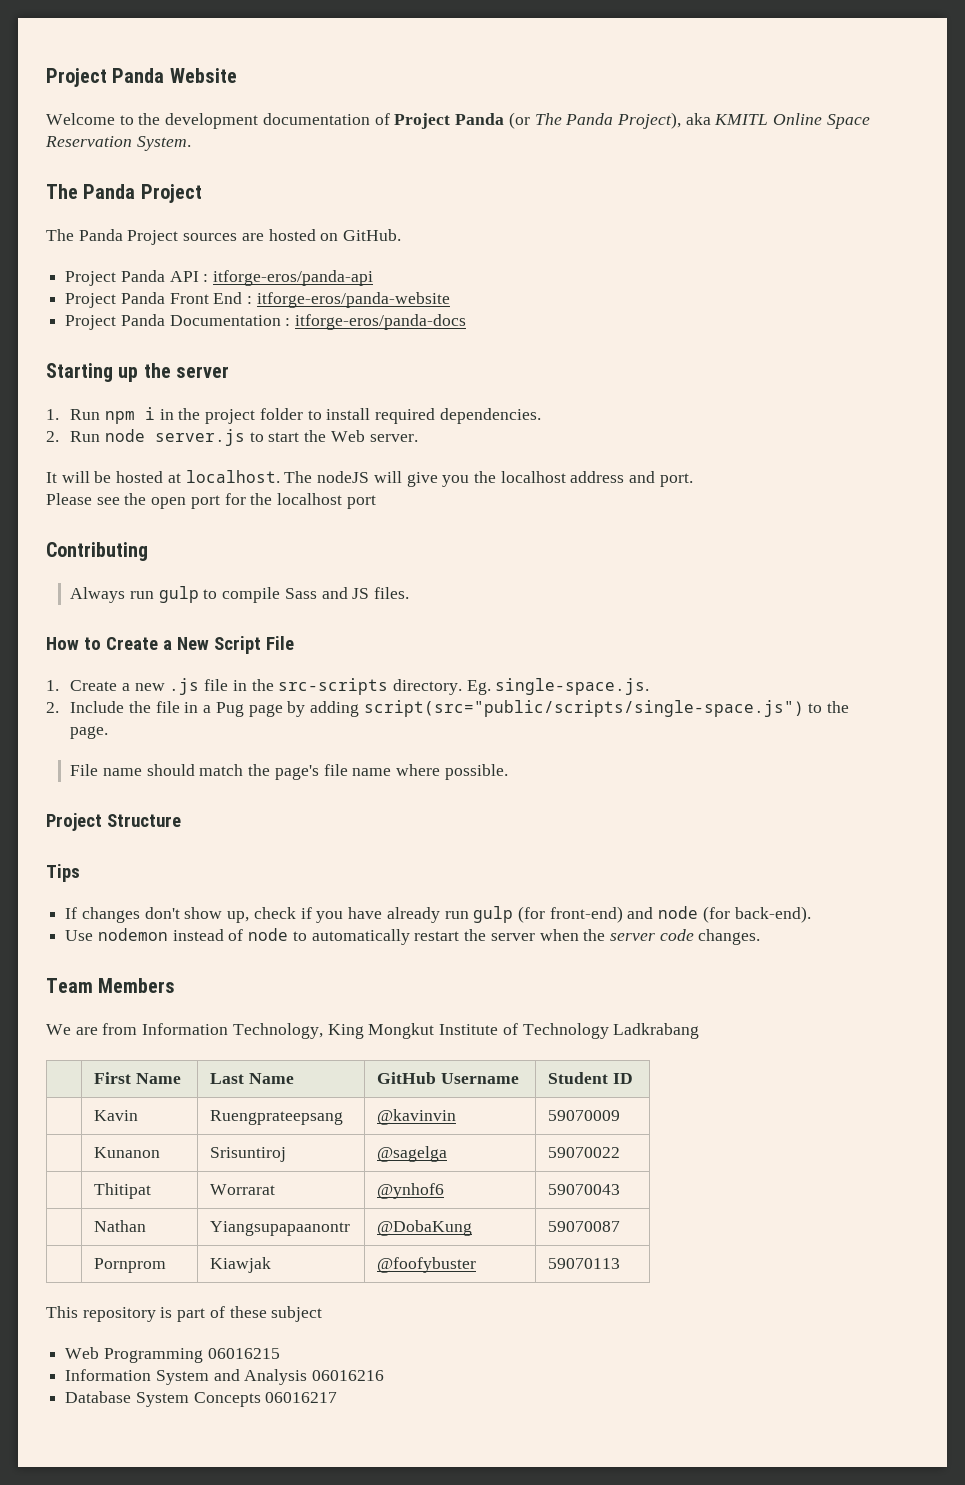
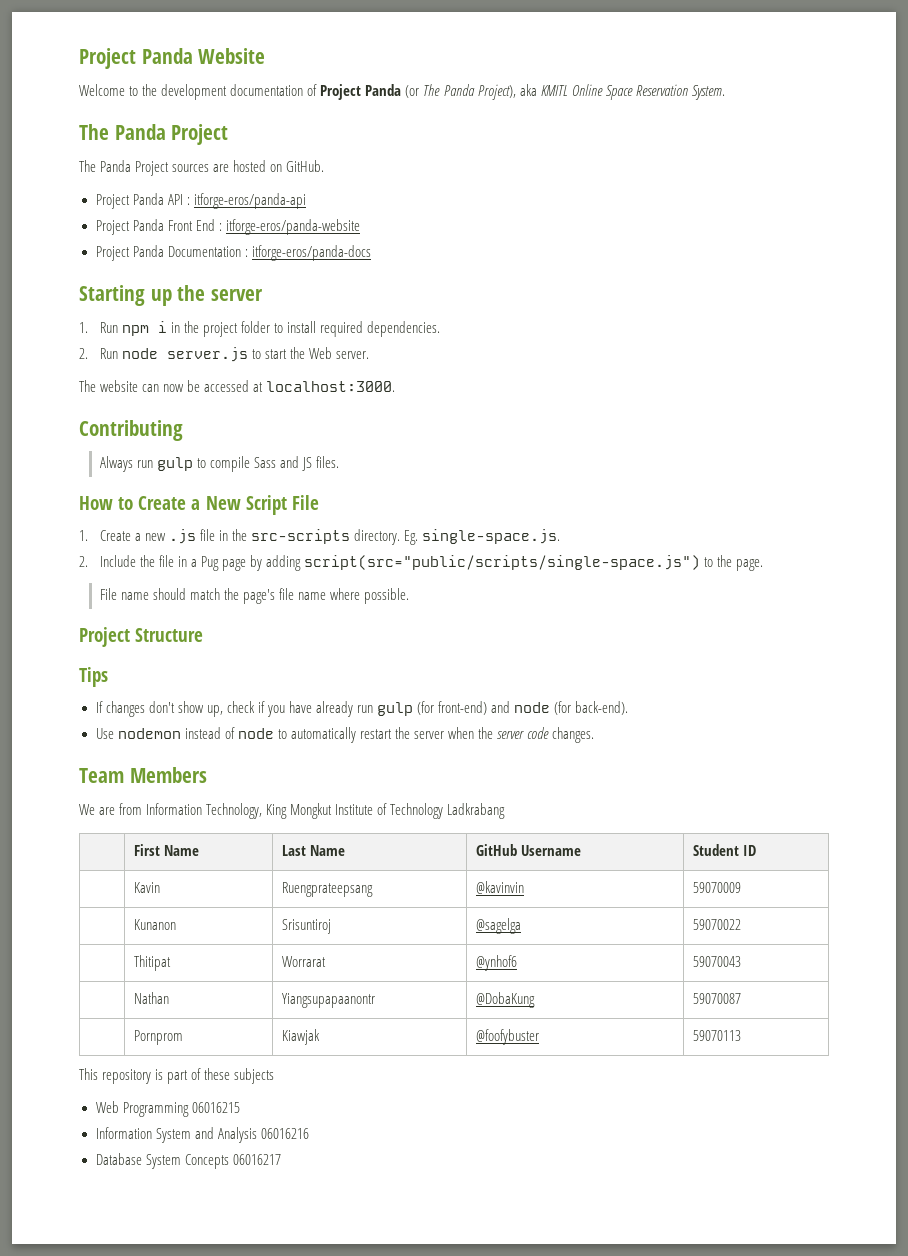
[46,470,693,487] [46,493,376,509] It will be hosted at localhost. The nodeJS will give you the localhost address and port. // Please see the open port for the localhost port -> [79,380,396,392] The website can now be accessed at localhost:3000.
[271,1306,323,1322] subject -> [234,1068,275,1084] subjects

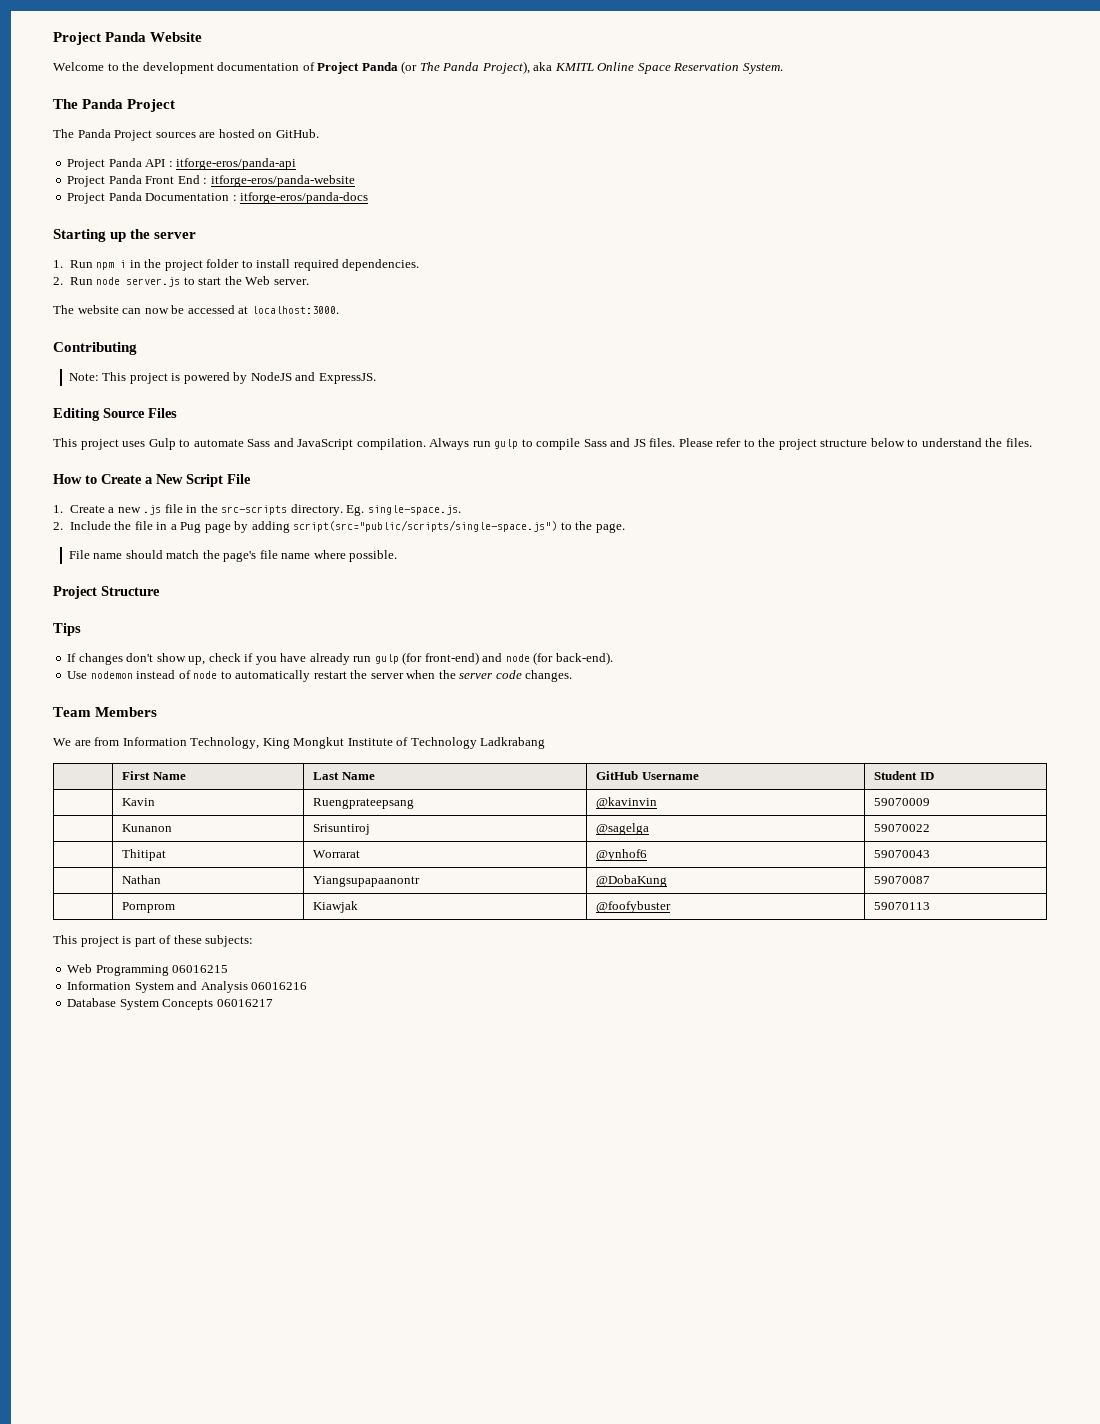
(183, 430) none -> [68,372,376,384] [53,408,177,421] [53,438,426,450] Note: This project is powered by NodeJS and ExpressJS. // Editing Source Files // This project uses Gulp to automate Sass and JavaScript compilation.
(340, 462) none -> [678,438,1032,450] Please refer to the project structure below to understand the files.
[102,1069,152,1084] repository -> [80,936,119,947] project
[234,1068,275,1084] subjects -> [205,935,254,947] subjects:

---

▸ Required work: Only the lines above that include the word "subjects" belong in the answer; copy each one.

▸ Solved problem:
[271,1306,323,1322] subject -> [234,1068,275,1084] subjects
[234,1068,275,1084] subjects -> [205,935,254,947] subjects:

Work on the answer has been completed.